Content revision data
---*---
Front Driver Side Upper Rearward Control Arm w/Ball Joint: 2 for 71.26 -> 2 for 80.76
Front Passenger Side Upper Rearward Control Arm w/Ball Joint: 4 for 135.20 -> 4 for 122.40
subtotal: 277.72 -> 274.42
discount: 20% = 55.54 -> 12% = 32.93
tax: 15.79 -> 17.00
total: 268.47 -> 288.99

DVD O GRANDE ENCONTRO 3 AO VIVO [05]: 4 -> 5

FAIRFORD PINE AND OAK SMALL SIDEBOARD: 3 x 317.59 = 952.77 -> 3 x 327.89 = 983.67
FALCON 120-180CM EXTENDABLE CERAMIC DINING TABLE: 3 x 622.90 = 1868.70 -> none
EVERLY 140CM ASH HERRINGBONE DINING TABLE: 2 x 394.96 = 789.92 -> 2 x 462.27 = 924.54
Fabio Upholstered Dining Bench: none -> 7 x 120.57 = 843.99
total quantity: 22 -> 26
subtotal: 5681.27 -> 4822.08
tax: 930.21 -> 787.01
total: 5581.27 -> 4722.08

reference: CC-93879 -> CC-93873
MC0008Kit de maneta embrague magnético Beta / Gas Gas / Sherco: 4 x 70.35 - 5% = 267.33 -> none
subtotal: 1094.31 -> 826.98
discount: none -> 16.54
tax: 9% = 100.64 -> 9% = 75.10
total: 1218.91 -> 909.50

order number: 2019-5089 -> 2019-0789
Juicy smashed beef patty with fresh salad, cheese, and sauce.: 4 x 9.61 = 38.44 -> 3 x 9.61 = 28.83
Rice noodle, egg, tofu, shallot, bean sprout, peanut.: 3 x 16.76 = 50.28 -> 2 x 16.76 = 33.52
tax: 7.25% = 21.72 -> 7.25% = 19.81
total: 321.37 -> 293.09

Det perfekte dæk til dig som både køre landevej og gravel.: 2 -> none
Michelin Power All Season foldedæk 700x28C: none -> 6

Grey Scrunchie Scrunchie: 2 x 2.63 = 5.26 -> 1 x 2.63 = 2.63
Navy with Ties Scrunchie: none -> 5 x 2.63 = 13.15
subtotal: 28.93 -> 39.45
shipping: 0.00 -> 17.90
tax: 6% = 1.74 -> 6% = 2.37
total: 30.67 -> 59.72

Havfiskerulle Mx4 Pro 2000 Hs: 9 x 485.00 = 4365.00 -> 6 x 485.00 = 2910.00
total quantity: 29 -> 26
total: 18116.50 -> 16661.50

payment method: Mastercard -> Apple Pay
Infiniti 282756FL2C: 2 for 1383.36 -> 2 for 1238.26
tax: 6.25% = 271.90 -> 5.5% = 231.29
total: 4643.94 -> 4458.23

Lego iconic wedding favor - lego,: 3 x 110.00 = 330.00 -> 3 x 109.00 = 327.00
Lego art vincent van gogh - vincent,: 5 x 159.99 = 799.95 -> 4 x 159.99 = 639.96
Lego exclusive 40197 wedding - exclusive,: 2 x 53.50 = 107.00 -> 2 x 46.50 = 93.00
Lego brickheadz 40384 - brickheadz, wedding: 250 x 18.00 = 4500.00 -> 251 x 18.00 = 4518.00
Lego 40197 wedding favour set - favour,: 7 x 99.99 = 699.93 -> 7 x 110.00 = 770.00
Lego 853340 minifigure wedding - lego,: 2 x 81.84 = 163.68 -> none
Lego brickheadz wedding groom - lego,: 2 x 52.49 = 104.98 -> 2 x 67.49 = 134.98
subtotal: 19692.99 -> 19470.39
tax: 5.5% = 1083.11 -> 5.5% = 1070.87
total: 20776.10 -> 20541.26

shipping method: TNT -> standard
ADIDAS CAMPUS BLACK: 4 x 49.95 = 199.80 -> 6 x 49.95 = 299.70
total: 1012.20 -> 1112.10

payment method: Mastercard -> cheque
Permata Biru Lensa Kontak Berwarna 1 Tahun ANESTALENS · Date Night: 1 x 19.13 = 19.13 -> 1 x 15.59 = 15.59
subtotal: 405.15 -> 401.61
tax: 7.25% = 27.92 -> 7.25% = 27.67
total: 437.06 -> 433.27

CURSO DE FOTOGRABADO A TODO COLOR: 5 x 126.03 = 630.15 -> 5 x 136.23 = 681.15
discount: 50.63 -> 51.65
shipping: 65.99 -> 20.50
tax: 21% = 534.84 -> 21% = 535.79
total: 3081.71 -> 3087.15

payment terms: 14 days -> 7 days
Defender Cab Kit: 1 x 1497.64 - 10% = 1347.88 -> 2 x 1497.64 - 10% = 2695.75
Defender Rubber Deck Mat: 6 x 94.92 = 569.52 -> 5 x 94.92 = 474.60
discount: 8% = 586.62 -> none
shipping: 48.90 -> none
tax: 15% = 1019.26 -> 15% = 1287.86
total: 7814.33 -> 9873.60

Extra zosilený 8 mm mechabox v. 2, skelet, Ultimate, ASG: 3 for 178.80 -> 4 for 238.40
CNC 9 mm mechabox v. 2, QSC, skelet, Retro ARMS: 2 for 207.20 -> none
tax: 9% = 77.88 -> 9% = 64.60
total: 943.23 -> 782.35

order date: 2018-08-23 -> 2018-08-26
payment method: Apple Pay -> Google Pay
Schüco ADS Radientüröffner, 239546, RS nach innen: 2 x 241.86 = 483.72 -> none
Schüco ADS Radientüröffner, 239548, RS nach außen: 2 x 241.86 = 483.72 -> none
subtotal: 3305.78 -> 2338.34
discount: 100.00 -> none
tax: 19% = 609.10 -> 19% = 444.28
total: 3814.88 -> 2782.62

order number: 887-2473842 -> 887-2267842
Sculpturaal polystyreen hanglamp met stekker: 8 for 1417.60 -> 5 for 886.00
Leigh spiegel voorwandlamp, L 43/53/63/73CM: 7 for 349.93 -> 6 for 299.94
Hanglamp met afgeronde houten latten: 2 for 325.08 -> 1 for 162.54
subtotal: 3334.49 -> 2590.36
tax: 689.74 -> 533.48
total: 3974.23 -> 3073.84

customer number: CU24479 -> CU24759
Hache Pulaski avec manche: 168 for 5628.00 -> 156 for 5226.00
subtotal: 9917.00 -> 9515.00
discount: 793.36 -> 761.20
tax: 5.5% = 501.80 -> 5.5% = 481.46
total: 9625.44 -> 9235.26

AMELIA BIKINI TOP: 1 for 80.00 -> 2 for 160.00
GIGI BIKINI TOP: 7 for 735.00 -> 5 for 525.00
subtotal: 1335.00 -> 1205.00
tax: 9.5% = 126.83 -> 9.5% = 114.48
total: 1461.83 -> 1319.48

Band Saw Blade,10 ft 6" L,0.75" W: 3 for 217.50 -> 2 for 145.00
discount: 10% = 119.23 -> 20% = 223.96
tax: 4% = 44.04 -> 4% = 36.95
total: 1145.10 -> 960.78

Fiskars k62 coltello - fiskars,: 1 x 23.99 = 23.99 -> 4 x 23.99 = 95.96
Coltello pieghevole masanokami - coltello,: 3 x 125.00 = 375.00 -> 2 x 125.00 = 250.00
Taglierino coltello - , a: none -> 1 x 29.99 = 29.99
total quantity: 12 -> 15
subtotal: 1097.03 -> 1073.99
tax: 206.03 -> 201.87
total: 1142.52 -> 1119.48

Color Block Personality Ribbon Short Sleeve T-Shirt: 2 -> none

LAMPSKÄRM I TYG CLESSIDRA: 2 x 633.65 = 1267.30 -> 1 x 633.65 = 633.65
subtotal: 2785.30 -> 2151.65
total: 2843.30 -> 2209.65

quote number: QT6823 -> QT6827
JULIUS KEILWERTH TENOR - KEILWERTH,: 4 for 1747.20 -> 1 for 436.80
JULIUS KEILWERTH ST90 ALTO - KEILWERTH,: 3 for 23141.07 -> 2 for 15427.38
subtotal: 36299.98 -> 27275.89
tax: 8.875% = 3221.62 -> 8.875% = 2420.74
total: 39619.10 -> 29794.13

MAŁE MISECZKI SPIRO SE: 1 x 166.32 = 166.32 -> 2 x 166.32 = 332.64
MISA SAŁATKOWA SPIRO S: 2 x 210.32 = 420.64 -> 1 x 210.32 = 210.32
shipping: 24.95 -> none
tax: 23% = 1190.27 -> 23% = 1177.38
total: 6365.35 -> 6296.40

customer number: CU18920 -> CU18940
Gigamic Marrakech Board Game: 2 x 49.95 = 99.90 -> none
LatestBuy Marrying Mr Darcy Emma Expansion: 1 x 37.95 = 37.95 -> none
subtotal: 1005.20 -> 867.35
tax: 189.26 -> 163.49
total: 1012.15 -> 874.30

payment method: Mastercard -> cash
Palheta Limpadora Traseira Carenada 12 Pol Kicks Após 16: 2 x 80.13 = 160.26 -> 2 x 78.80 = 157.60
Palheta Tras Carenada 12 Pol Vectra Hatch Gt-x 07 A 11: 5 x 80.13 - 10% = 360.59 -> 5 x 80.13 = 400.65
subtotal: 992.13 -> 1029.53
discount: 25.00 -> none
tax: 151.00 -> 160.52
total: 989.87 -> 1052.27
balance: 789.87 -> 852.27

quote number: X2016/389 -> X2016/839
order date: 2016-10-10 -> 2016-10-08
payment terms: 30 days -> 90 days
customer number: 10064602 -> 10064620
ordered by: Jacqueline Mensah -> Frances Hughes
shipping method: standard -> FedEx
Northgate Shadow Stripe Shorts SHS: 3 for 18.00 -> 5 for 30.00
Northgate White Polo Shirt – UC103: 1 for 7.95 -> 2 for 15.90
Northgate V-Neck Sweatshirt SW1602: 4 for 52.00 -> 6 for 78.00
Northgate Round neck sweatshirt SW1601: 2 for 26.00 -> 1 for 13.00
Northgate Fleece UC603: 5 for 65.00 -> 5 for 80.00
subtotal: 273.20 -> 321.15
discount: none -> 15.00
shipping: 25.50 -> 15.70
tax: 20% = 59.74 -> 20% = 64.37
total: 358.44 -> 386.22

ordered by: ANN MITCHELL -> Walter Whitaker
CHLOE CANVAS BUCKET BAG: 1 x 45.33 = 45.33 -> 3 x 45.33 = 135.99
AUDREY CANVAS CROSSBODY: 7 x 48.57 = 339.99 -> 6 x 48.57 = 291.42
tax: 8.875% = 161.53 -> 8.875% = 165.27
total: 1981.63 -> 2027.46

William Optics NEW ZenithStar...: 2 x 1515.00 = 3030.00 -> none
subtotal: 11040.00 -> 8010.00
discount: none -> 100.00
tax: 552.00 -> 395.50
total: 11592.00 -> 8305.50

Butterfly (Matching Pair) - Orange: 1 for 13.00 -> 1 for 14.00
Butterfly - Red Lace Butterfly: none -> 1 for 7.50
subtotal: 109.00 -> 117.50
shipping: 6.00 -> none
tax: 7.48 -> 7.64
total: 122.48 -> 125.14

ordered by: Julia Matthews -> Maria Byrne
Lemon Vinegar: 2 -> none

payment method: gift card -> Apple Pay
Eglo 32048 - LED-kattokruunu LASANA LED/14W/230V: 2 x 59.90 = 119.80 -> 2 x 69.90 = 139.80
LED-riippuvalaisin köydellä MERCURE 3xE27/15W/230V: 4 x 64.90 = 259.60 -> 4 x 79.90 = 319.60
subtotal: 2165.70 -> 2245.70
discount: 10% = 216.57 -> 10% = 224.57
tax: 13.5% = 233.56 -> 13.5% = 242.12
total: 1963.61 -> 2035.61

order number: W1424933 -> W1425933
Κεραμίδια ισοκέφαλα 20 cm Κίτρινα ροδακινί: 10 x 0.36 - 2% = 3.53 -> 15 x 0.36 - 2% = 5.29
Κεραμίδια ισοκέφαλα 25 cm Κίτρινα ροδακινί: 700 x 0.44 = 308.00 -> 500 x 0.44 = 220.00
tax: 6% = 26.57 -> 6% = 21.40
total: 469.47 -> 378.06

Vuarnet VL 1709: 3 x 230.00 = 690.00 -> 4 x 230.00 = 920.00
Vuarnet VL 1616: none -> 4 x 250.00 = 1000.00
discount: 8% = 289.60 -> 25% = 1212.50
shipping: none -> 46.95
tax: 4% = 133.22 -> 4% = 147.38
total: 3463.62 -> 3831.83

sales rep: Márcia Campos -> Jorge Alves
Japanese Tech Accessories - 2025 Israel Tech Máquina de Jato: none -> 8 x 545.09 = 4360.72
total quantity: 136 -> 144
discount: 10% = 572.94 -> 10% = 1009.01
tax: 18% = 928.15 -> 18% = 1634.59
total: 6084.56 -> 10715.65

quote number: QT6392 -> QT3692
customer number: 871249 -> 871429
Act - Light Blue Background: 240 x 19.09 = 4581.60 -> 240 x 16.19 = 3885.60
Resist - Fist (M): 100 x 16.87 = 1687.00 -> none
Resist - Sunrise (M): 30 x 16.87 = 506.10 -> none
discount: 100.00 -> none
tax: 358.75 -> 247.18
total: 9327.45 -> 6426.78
---*---
* Exercise aim:
Your task is to copy every line in the entries that holds the string "Ball".

* Reply:
Front Driver Side Upper Rearward Control Arm w/Ball Joint: 2 for 71.26 -> 2 for 80.76
Front Passenger Side Upper Rearward Control Arm w/Ball Joint: 4 for 135.20 -> 4 for 122.40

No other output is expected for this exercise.